Hamas leader Khaled Meshaal is in Jordan on his first official visit since he was forced to leave in 1999 for what authorities called "illicit and harmful" activities.
The trip on Sunday by Meshaal, who was accompanied by Qatar’s crown prince, Sheikh Tamim bin Hamad Al Thani, is seen as a rapprochement between the Jordanian monarchy and the Palestinian Islamist movement.
Jordan’s King Abdullah held talks with Meshaal, who is usually based in Damascus, and his five-member delegation of top Hamas officials including deputy chairman Mousa Abu Marzouk.

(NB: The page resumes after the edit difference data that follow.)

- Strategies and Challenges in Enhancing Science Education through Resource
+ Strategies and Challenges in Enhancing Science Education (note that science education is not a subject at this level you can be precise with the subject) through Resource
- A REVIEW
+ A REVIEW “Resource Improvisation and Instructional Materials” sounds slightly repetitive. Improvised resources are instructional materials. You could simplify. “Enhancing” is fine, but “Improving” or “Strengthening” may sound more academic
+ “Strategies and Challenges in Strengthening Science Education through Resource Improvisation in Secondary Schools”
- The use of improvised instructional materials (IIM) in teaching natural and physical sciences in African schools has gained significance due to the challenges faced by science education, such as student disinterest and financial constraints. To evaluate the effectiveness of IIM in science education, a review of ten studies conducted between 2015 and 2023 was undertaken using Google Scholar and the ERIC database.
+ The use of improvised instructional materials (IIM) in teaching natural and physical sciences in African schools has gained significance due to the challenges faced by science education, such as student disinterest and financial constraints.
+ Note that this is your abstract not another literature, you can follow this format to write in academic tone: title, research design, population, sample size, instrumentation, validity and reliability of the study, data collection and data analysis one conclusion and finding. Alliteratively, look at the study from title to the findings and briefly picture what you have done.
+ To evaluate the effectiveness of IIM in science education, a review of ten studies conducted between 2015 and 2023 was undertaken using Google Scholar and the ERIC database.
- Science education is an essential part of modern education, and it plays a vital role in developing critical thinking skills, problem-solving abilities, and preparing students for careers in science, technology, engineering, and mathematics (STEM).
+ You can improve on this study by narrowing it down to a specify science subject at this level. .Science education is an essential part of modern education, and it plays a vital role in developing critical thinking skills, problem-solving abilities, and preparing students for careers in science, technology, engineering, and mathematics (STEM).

Sheikh Tamim attended the talks as a mediator.
Meshaal, who has Jordanian nationality, was born in then Jordan-administered West Bank in 1956 and lived there with his family until they were forced to flee when Israel occupied the territory in 1967.
Relations between Hamas and Jordan have been strained since 1999, when the authorities expelled Meshaal and three other Hamas members during a crackdown on the group amid charges that it harmed Jordanian security and stability.

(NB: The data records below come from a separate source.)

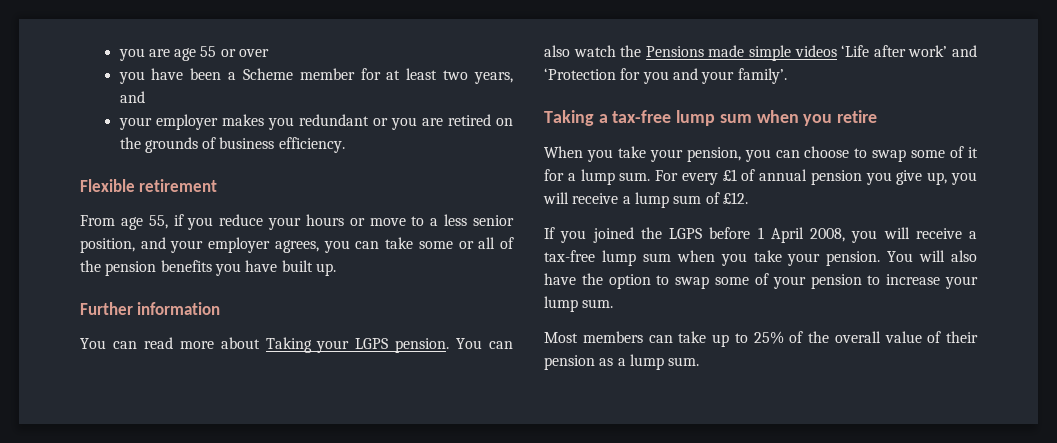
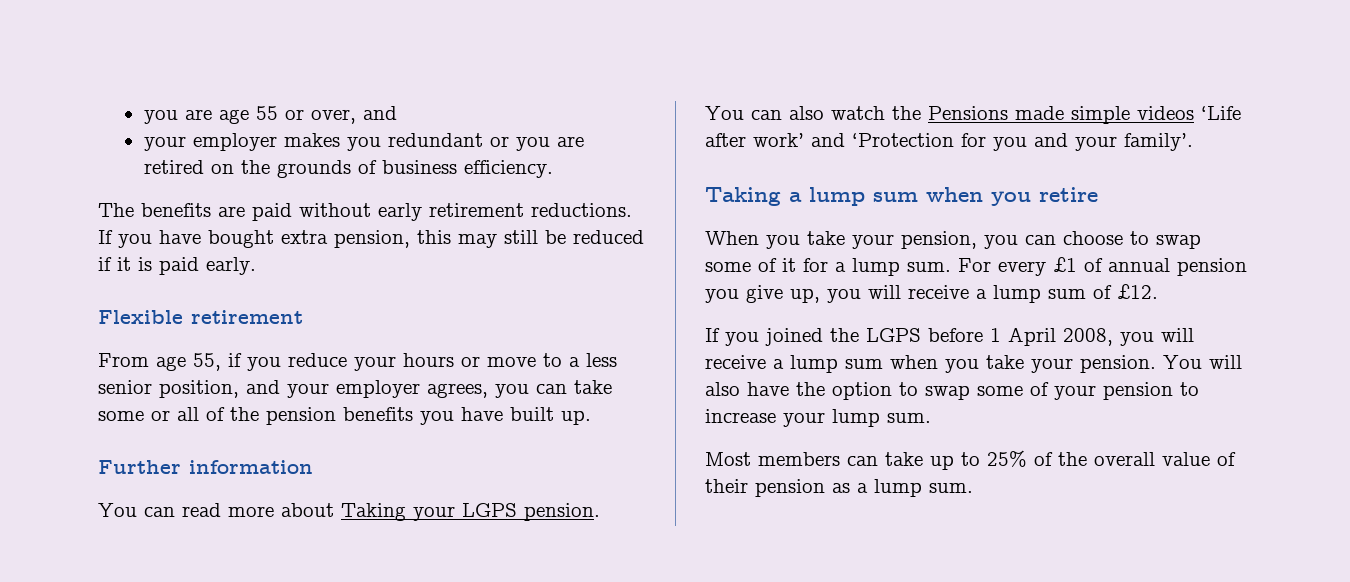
- you are age 55 or over
- you have been a Scheme member for at least two years, and
+ you are age 55 or over, and
+ The benefits are paid without early retirement reductions. If you have bought extra pension, this may still be reduced if it is paid early.
- Taking a tax-free lump sum when you retire
+ Taking a lump sum when you retire
- If you joined the LGPS before 1 April 2008, you will receive a tax-free lump sum when you take your pension.
+ If you joined the LGPS before 1 April 2008, you will receive a lump sum when you take your pension.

The crackdown upset many Jordanians of Palestinian origin, a majority of the population, who saw it as a dangerous precedent in a country where many native Jordanians oppose a larger political role for Palestinians.
‘Historic Visit’
A senior Jordanian official called Meshaal’s trip on Sunday a "protocol visit", the AFP news agency reported. However, Jordan’s Muslim Brotherhood, who are ideologically close to Hamas, is portraying Meshaal’s visit as "historic".
"The meeting today (Sunday) is historic. Qatari mediation is supporting the palace’s efforts to reformulate Jordan-Hamas relations in line with national interests," Jordan’s Muslim Brotherhood said on its website.
Speaking to reporters after the meeting, Meshaal said he hoped "other chapters in a strong relationship" with Jordan would follow.
"Hamas is concerned about the security of Jordan and its stability and we respect this," he said.
Meshaal also responded to calls from some in Israel for the establishment of a Palestinian homeland in Jordan as a substitute for the Palestinian refugees’ right to return.
"The Hamas movement categorically rejects all alternative homeland projects in Jordan and we insist on restoring all our rights fully so that Palestine is Palestine and Jordan is Jordan," Meshaal said.
Speaking from Amman, Al Jazeera’s Nisreen El Shamayleh said the visit could be to help improve relations between the government and Jordan’s Islamists, who have been one of the groups staging protests calling for reform since January 2011.
"King Abdullah has realised the important role Islamists groups are playing in [the Arab] revolutions and since he has faced protests at home here in Jordan he has decided to reach out to Hamas," our correspondent said.
She said the meeting is also an attempt to mend relations with Qatar, which has strained relations with Jordan in recent years.
Meshaal survived a 1997 assassination attempt in Amman by two agents by the Israeli intelligence service Mossad who tried to poison him outside his office.